WHAT THE EXERCISE ASKS
Please return every line of the records below that holds the word "Stars".
-*-*-
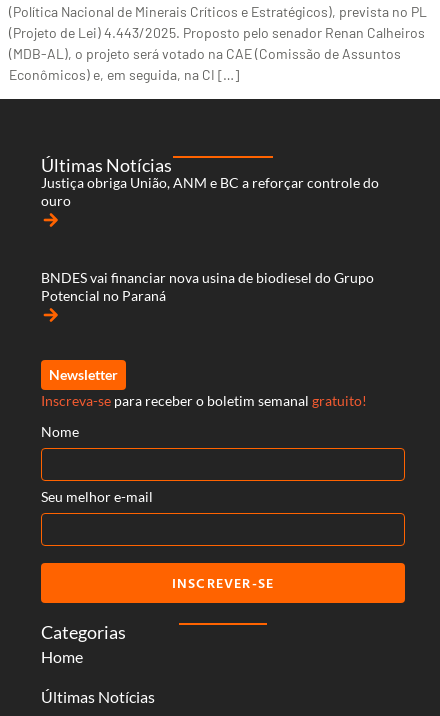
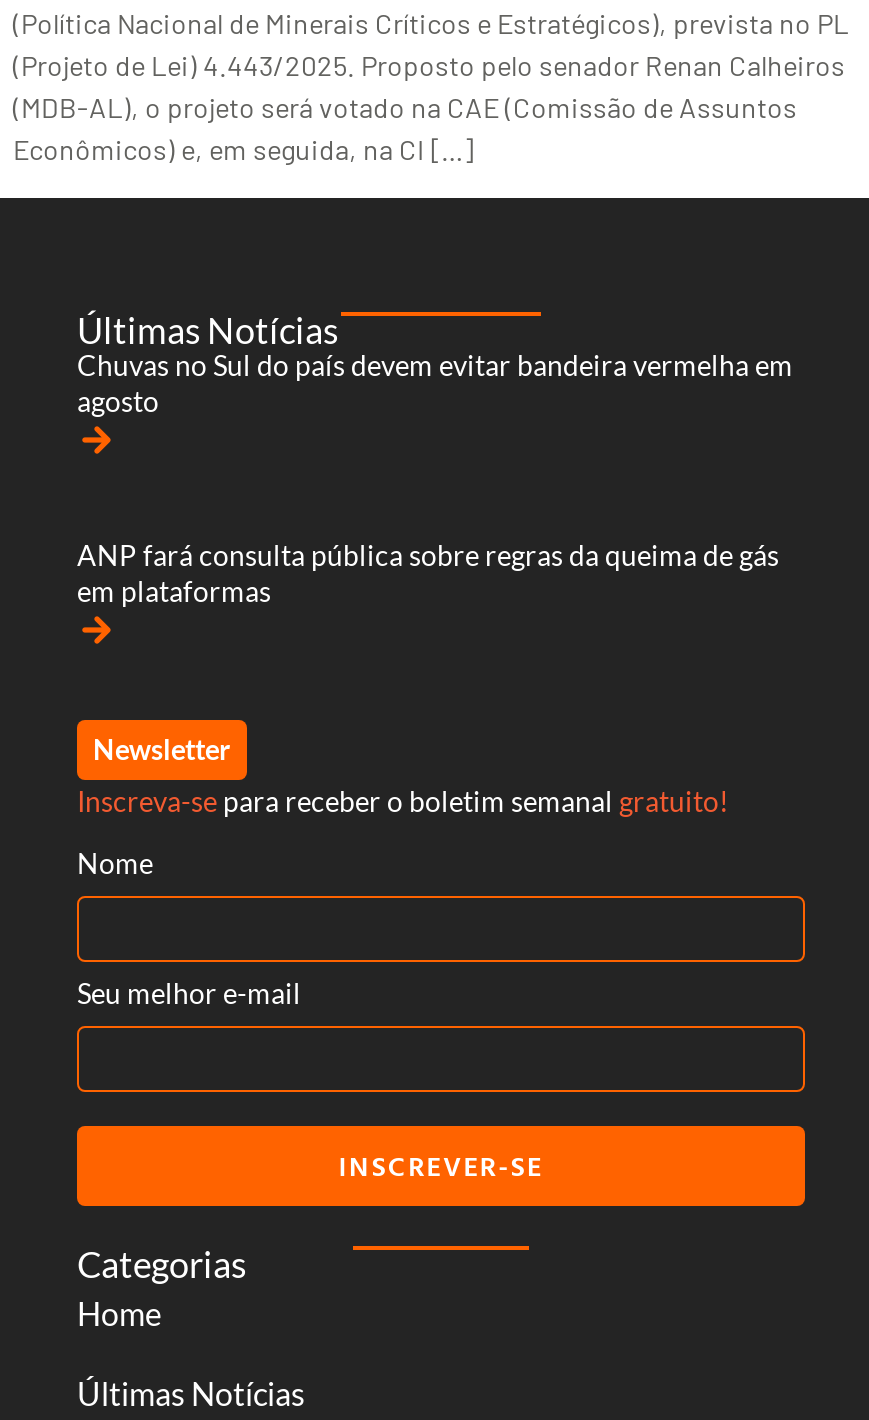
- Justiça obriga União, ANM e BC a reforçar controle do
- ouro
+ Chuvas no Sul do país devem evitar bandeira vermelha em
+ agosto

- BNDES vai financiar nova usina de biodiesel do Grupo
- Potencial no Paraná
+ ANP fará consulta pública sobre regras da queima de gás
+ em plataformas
-*-*-
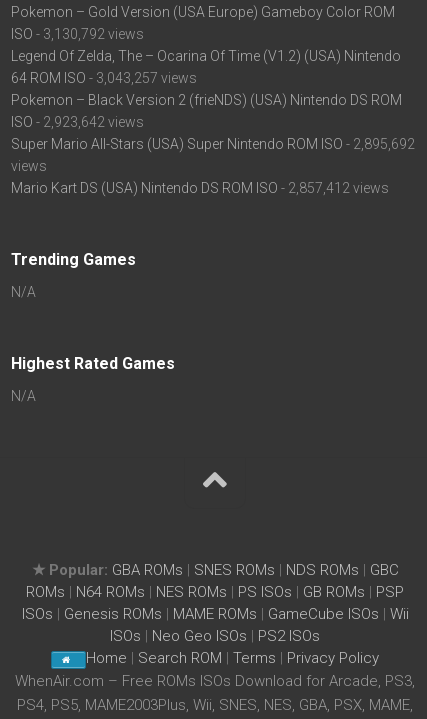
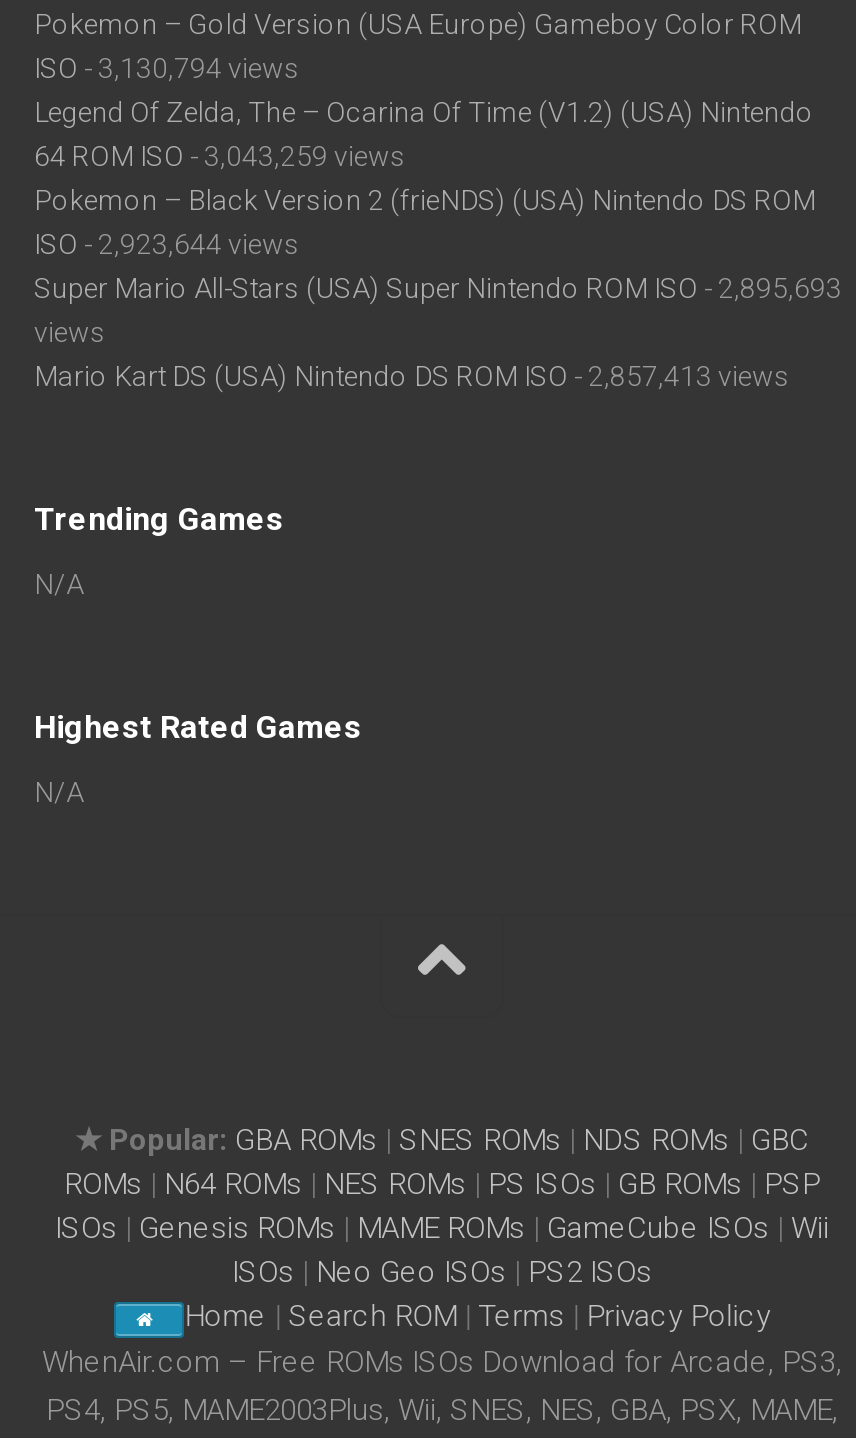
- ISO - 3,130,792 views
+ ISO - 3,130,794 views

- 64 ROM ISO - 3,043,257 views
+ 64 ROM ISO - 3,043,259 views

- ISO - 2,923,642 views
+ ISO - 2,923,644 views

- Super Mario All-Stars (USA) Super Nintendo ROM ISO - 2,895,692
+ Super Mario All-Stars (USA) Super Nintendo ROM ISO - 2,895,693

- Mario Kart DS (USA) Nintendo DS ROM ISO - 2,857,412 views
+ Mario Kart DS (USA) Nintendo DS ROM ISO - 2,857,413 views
-*-*-
WRITTEN REPLY
- Super Mario All-Stars (USA) Super Nintendo ROM ISO - 2,895,692
+ Super Mario All-Stars (USA) Super Nintendo ROM ISO - 2,895,693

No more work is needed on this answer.